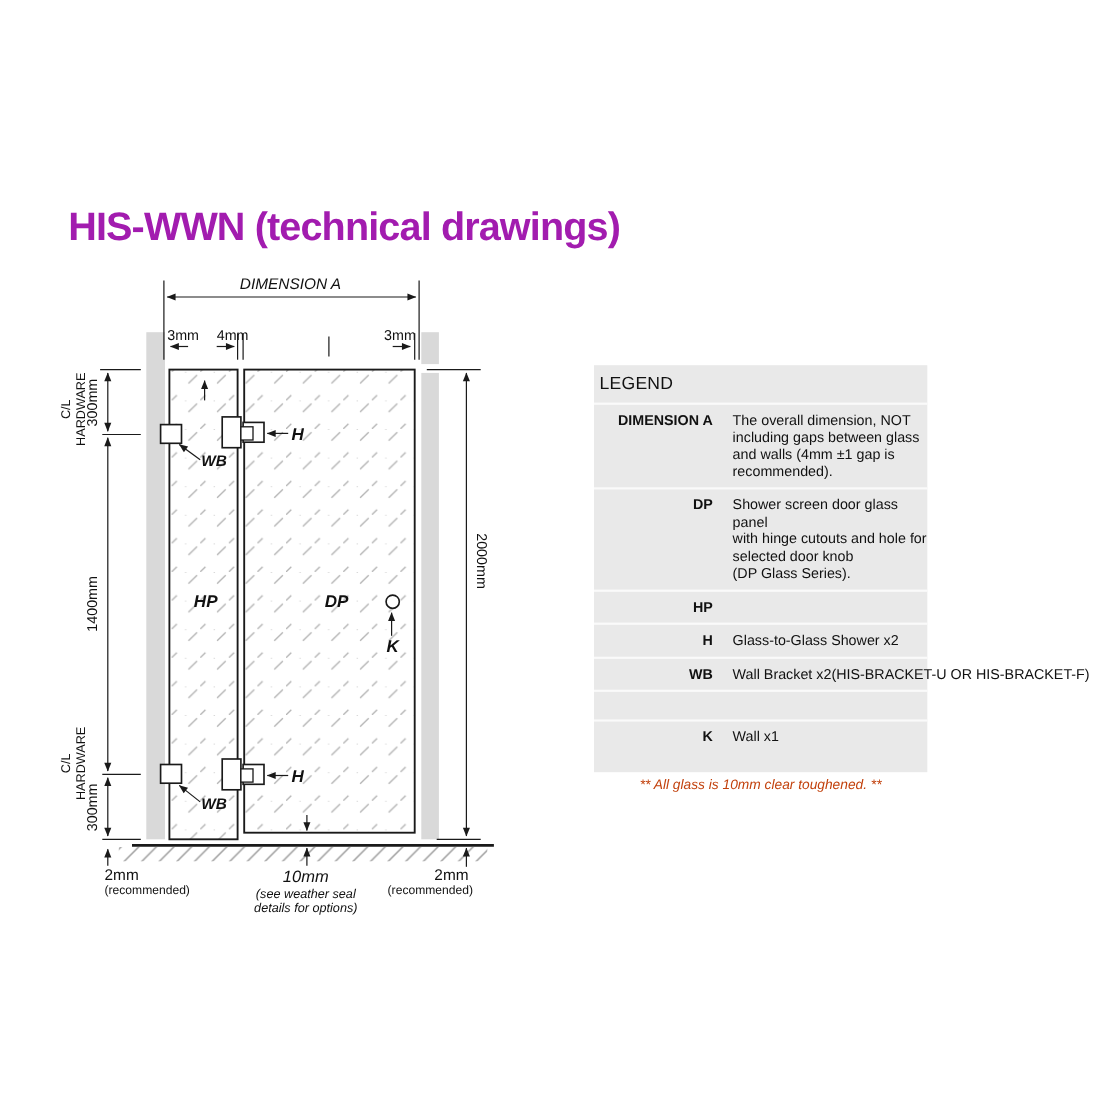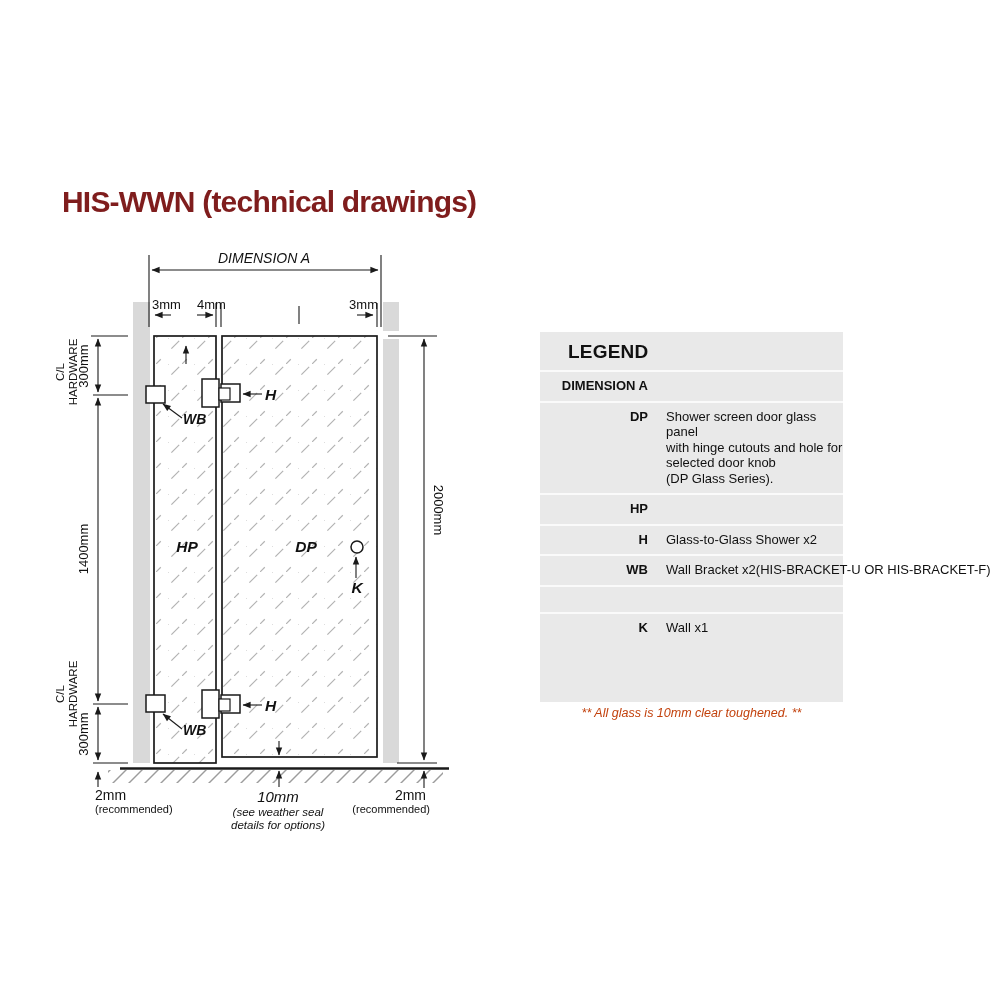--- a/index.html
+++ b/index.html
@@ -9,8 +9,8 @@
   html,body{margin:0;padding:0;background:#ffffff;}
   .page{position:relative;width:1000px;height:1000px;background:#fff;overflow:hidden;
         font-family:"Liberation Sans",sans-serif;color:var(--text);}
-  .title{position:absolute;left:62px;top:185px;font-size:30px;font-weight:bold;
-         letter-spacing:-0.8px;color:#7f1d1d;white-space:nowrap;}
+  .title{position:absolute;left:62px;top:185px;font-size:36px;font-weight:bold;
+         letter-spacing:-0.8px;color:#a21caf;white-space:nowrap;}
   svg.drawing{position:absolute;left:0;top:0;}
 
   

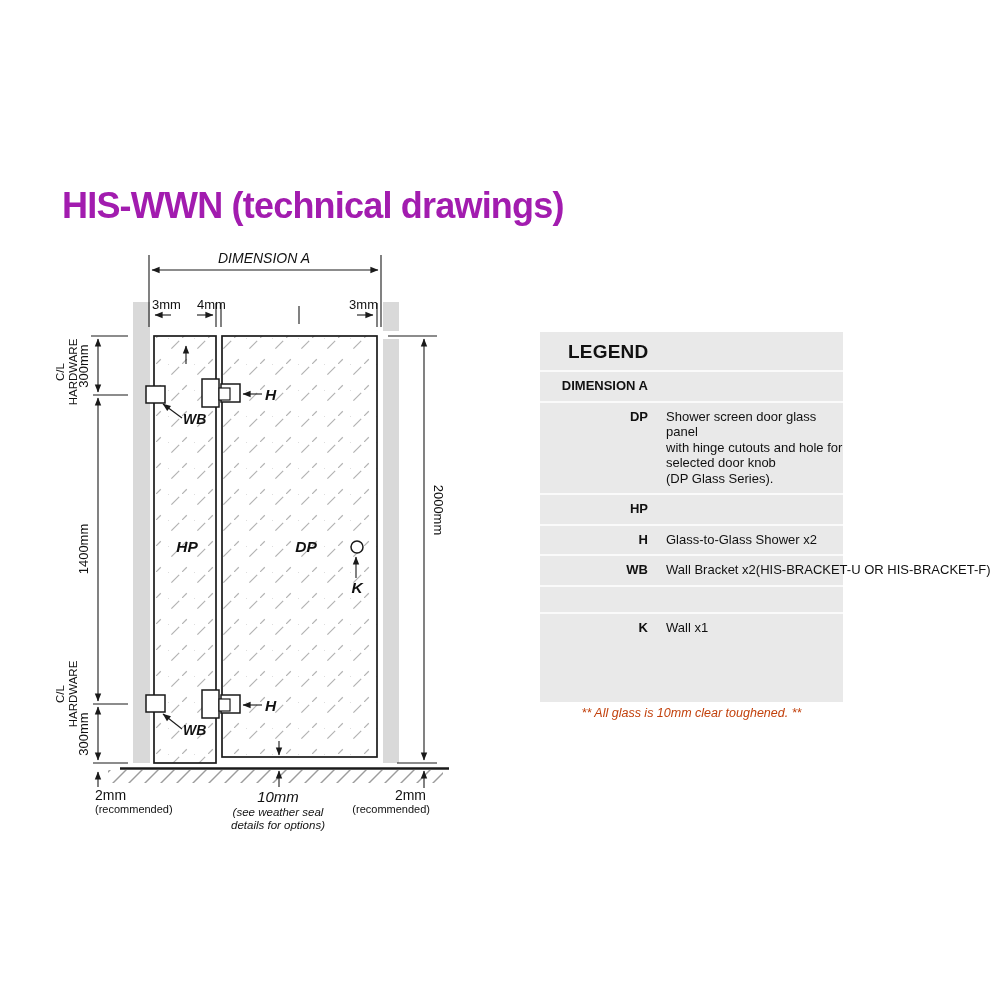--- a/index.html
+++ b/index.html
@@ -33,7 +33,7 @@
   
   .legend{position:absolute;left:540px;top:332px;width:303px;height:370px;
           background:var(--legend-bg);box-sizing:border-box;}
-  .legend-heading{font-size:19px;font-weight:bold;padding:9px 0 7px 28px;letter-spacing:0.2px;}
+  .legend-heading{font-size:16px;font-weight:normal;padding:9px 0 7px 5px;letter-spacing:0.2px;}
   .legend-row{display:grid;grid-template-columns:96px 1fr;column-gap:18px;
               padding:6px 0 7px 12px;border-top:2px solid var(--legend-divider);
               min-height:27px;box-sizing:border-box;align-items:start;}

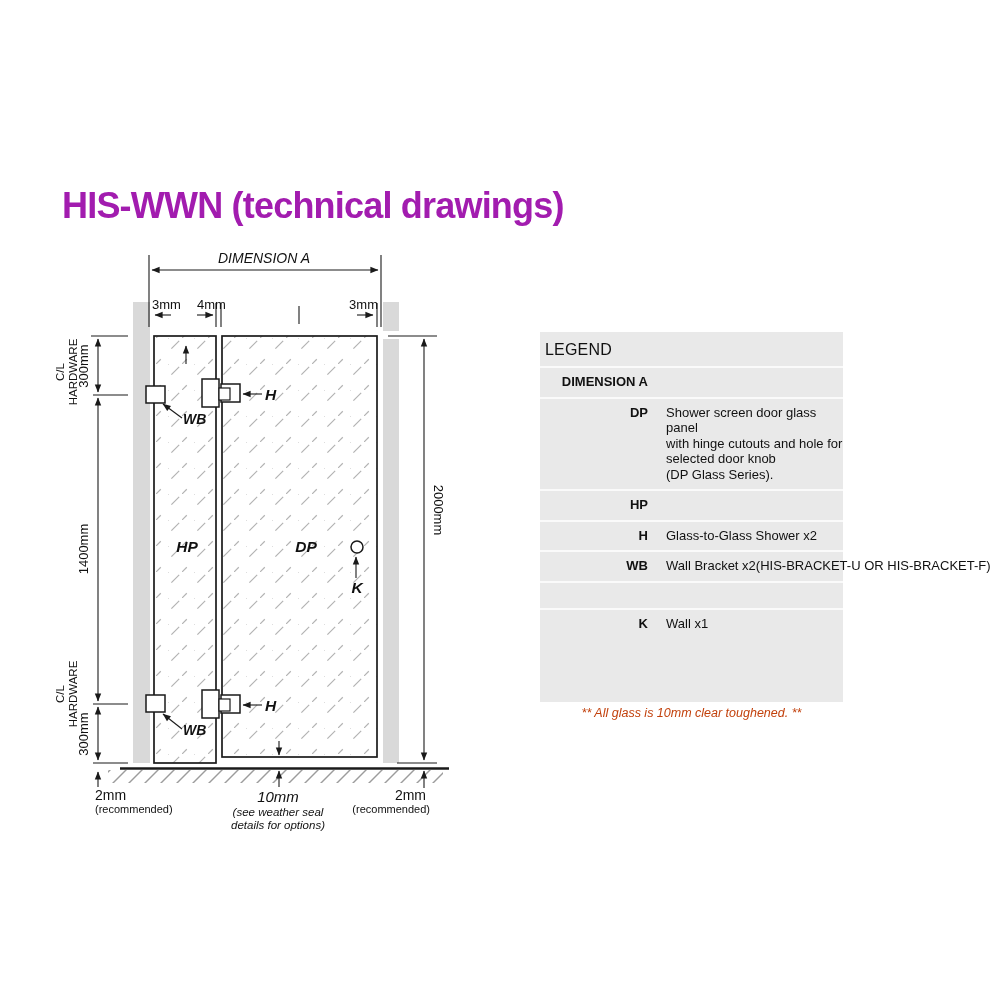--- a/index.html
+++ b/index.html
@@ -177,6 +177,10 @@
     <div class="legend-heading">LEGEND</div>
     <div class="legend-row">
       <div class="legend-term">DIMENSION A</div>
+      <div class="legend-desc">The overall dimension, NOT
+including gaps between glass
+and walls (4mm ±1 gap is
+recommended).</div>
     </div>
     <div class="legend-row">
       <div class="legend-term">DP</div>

Aim of the task: Write out again every line above exactly as given; the pictures do not belong in the copy.

Response to this exercise:
--- a/index.html
+++ b/index.html
@@ -9,8 +9,8 @@
   html,body{margin:0;padding:0;background:#ffffff;}
   .page{position:relative;width:1000px;height:1000px;background:#fff;overflow:hidden;
         font-family:"Liberation Sans",sans-serif;color:var(--text);}
-  .title{position:absolute;left:62px;top:185px;font-size:30px;font-weight:bold;
-         letter-spacing:-0.8px;color:#7f1d1d;white-space:nowrap;}
+  .title{position:absolute;left:62px;top:185px;font-size:36px;font-weight:bold;
+         letter-spacing:-0.8px;color:#a21caf;white-space:nowrap;}
   svg.drawing{position:absolute;left:0;top:0;}
 
   

--- a/index.html
+++ b/index.html
@@ -33,7 +33,7 @@
   
   .legend{position:absolute;left:540px;top:332px;width:303px;height:370px;
           background:var(--legend-bg);box-sizing:border-box;}
-  .legend-heading{font-size:19px;font-weight:bold;padding:9px 0 7px 28px;letter-spacing:0.2px;}
+  .legend-heading{font-size:16px;font-weight:normal;padding:9px 0 7px 5px;letter-spacing:0.2px;}
   .legend-row{display:grid;grid-template-columns:96px 1fr;column-gap:18px;
               padding:6px 0 7px 12px;border-top:2px solid var(--legend-divider);
               min-height:27px;box-sizing:border-box;align-items:start;}

--- a/index.html
+++ b/index.html
@@ -177,6 +177,10 @@
     <div class="legend-heading">LEGEND</div>
     <div class="legend-row">
       <div class="legend-term">DIMENSION A</div>
+      <div class="legend-desc">The overall dimension, NOT
+including gaps between glass
+and walls (4mm ±1 gap is
+recommended).</div>
     </div>
     <div class="legend-row">
       <div class="legend-term">DP</div>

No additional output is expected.